---- Supplied data

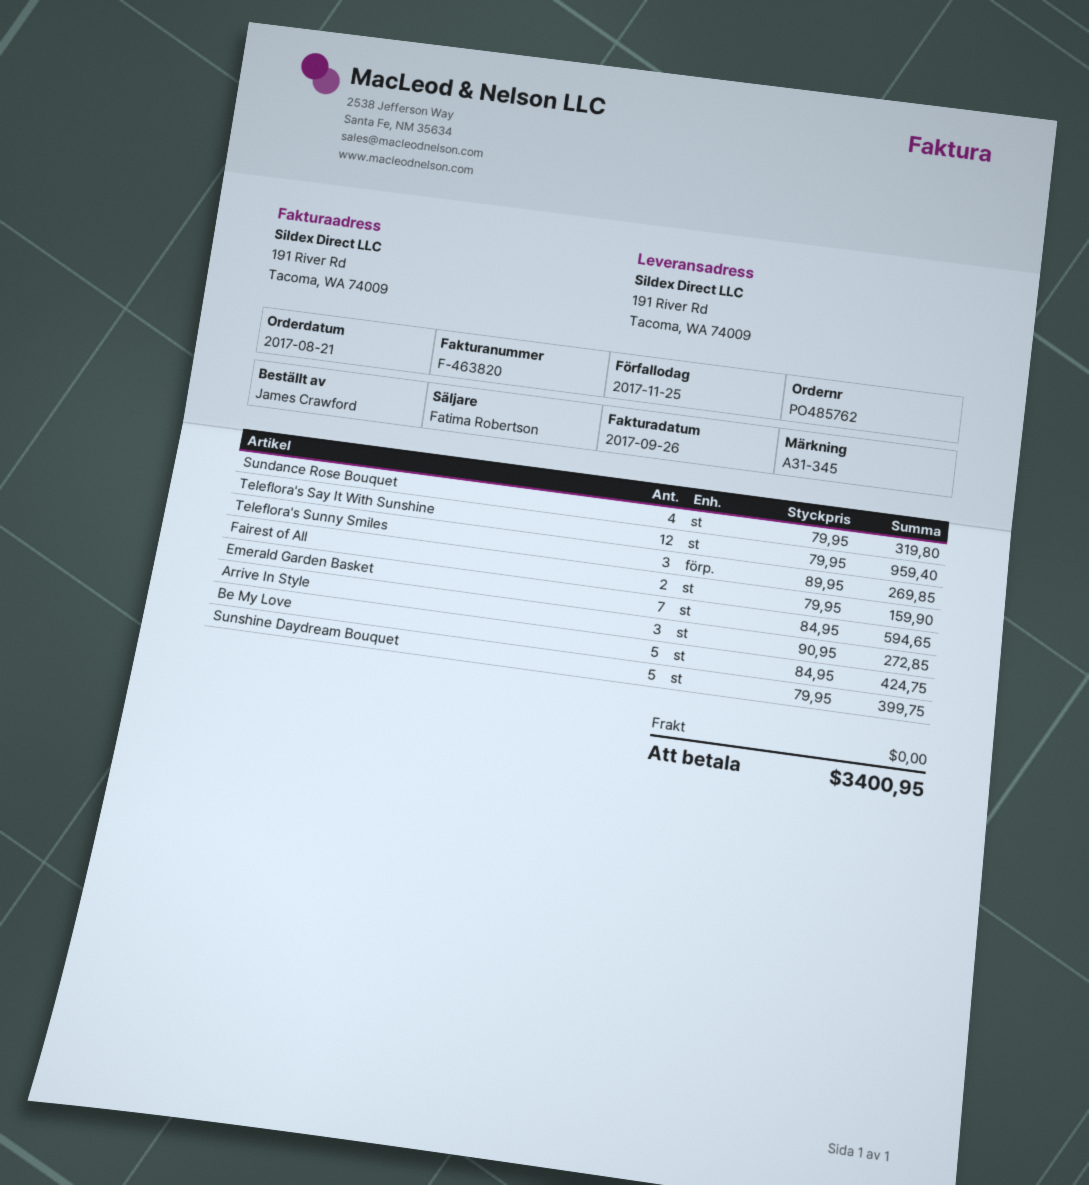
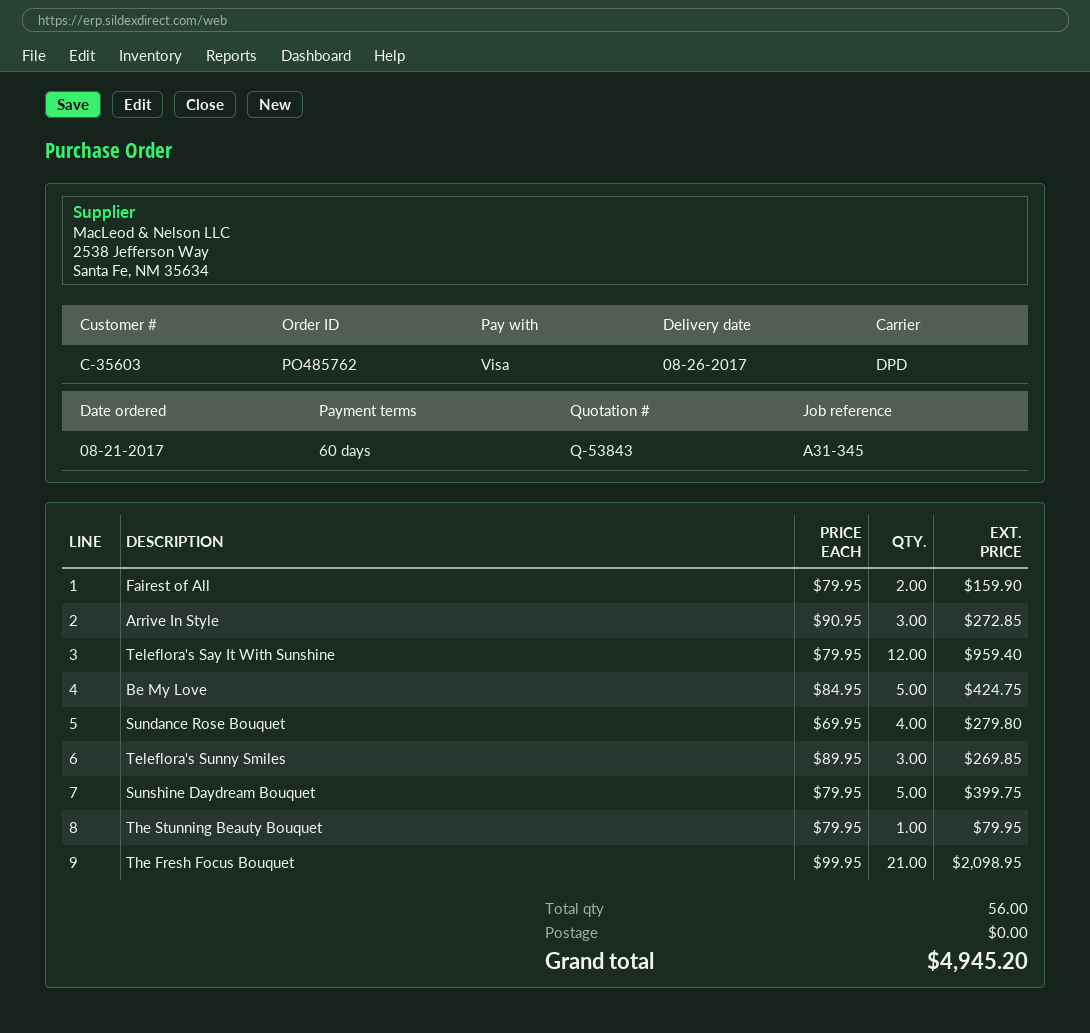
Sundance Rose Bouquet: 4 x 79.95 = 319.80 -> 4 x 69.95 = 279.80
Emerald Garden Basket: 7 x 84.95 = 594.65 -> none
The Stunning Beauty Bouquet: none -> 1 x 79.95 = 79.95
The Fresh Focus Bouquet: none -> 21 x 99.95 = 2098.95
total: 3400.95 -> 4945.20

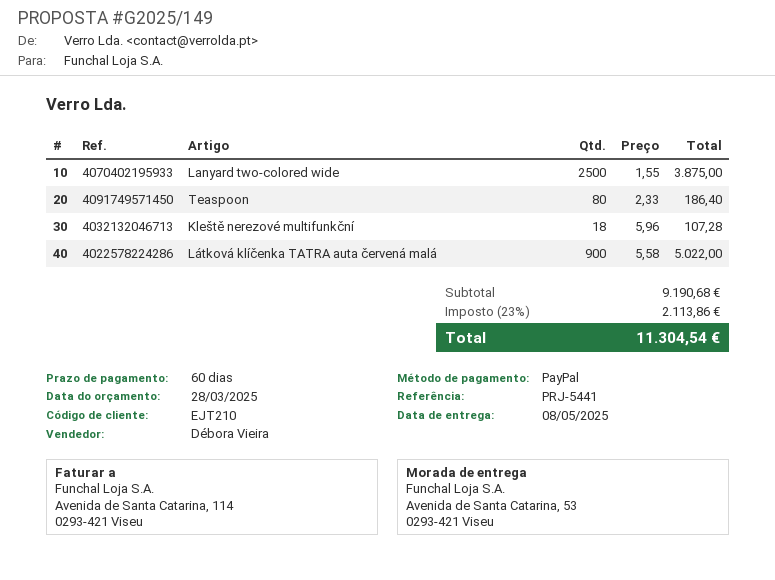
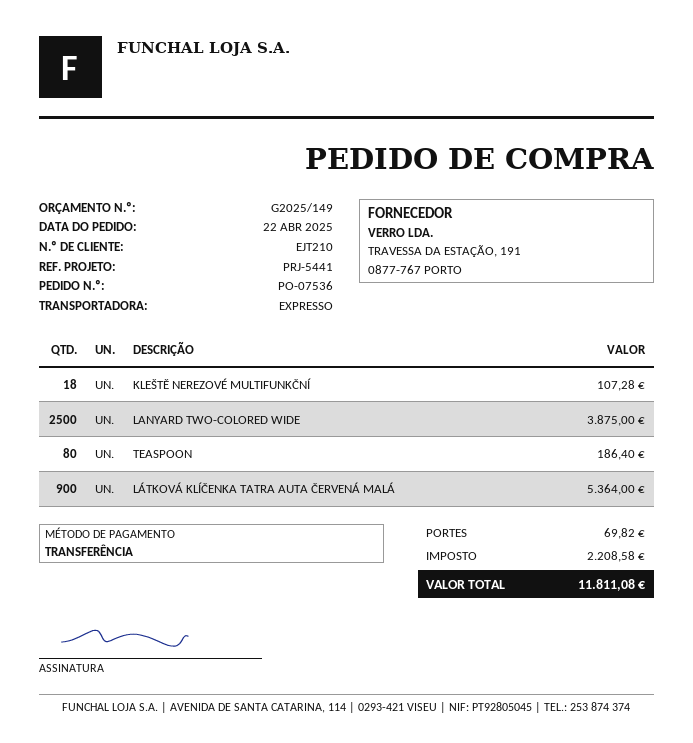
payment method: PayPal -> bank transfer
Látková klíčenka TATRA auta červená malá: 900 for 5022.00 -> 900 for 5364.00
shipping: none -> 69.82
tax: 2113.86 -> 2208.58
total: 11304.54 -> 11811.08

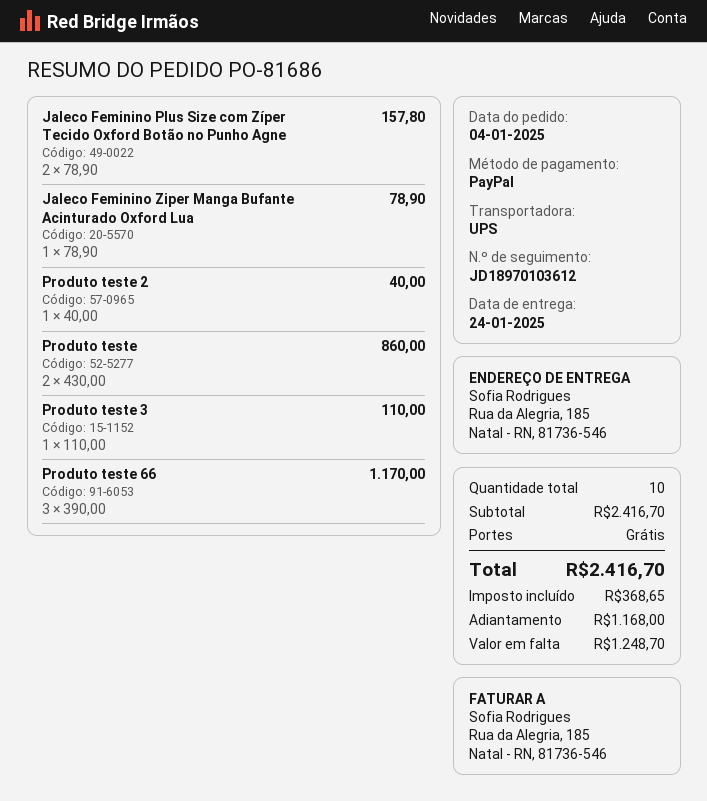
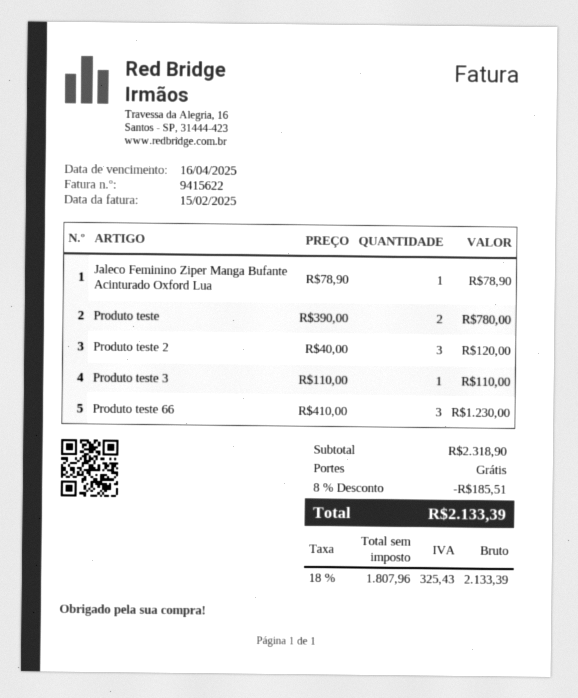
Jaleco Feminino Plus Size com Zíper Tecido Oxford Botão no Punho Agne: 2 x 78.90 = 157.80 -> none
Produto teste 2: 1 x 40.00 = 40.00 -> 3 x 40.00 = 120.00
Produto teste: 2 x 430.00 = 860.00 -> 2 x 390.00 = 780.00
Produto teste 66: 3 x 390.00 = 1170.00 -> 3 x 410.00 = 1230.00
subtotal: 2416.70 -> 2318.90
discount: none -> 8% = 185.51
tax: 368.65 -> 325.43
total: 2416.70 -> 2133.39

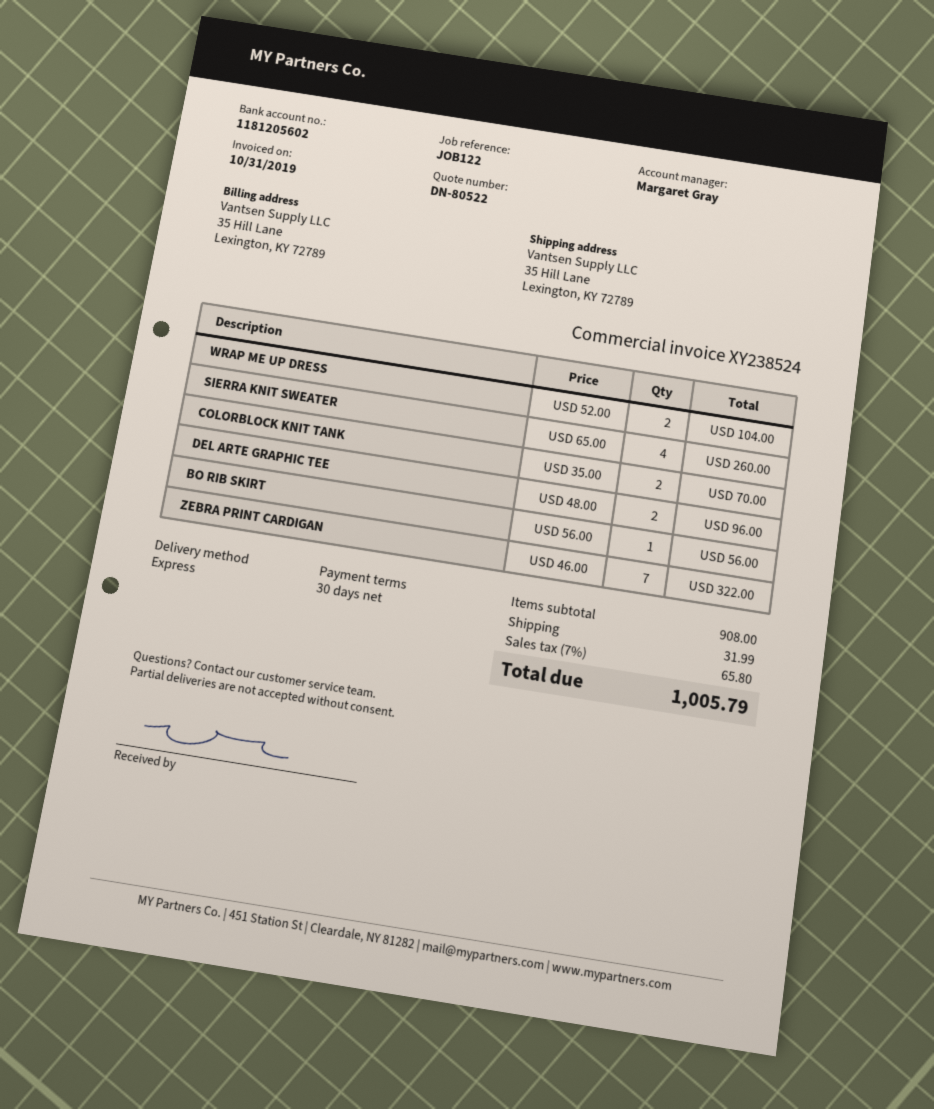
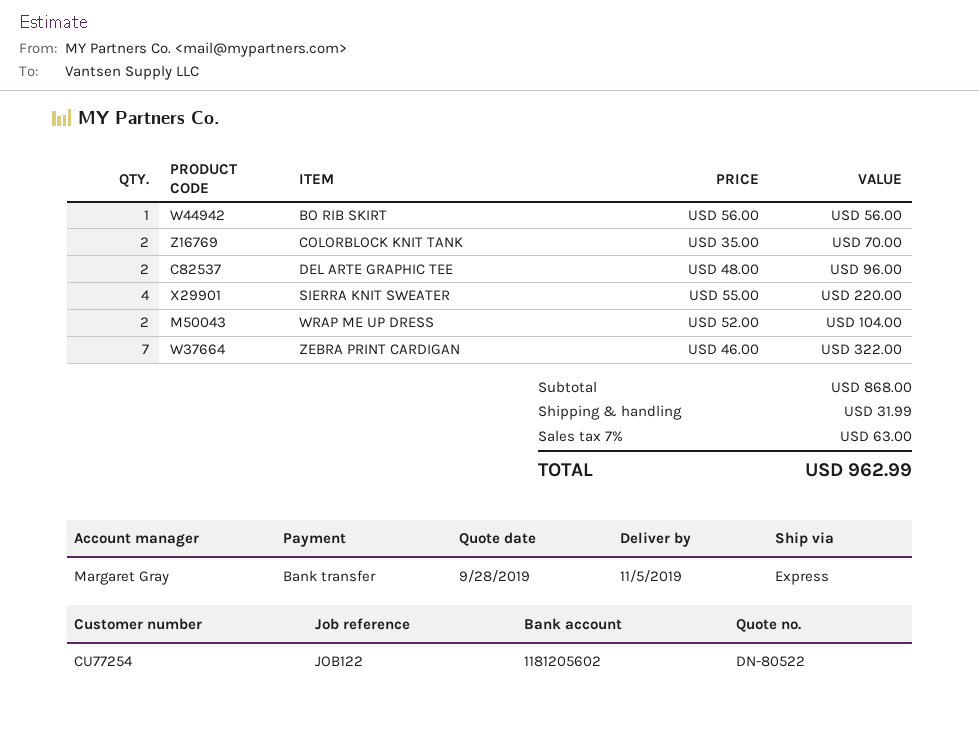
SIERRA KNIT SWEATER: 4 x 65.00 = 260.00 -> 4 x 55.00 = 220.00
subtotal: 908.00 -> 868.00
tax: 7% = 65.80 -> 7% = 63.00
total: 1005.79 -> 962.99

--------

▶ _Task item_:
Print the listing exactly, images excluded.

▶ _Response to this exercise_:
Sundance Rose Bouquet: 4 x 79.95 = 319.80 -> 4 x 69.95 = 279.80
Emerald Garden Basket: 7 x 84.95 = 594.65 -> none
The Stunning Beauty Bouquet: none -> 1 x 79.95 = 79.95
The Fresh Focus Bouquet: none -> 21 x 99.95 = 2098.95
total: 3400.95 -> 4945.20

payment method: PayPal -> bank transfer
Látková klíčenka TATRA auta červená malá: 900 for 5022.00 -> 900 for 5364.00
shipping: none -> 69.82
tax: 2113.86 -> 2208.58
total: 11304.54 -> 11811.08

Jaleco Feminino Plus Size com Zíper Tecido Oxford Botão no Punho Agne: 2 x 78.90 = 157.80 -> none
Produto teste 2: 1 x 40.00 = 40.00 -> 3 x 40.00 = 120.00
Produto teste: 2 x 430.00 = 860.00 -> 2 x 390.00 = 780.00
Produto teste 66: 3 x 390.00 = 1170.00 -> 3 x 410.00 = 1230.00
subtotal: 2416.70 -> 2318.90
discount: none -> 8% = 185.51
tax: 368.65 -> 325.43
total: 2416.70 -> 2133.39

SIERRA KNIT SWEATER: 4 x 65.00 = 260.00 -> 4 x 55.00 = 220.00
subtotal: 908.00 -> 868.00
tax: 7% = 65.80 -> 7% = 63.00
total: 1005.79 -> 962.99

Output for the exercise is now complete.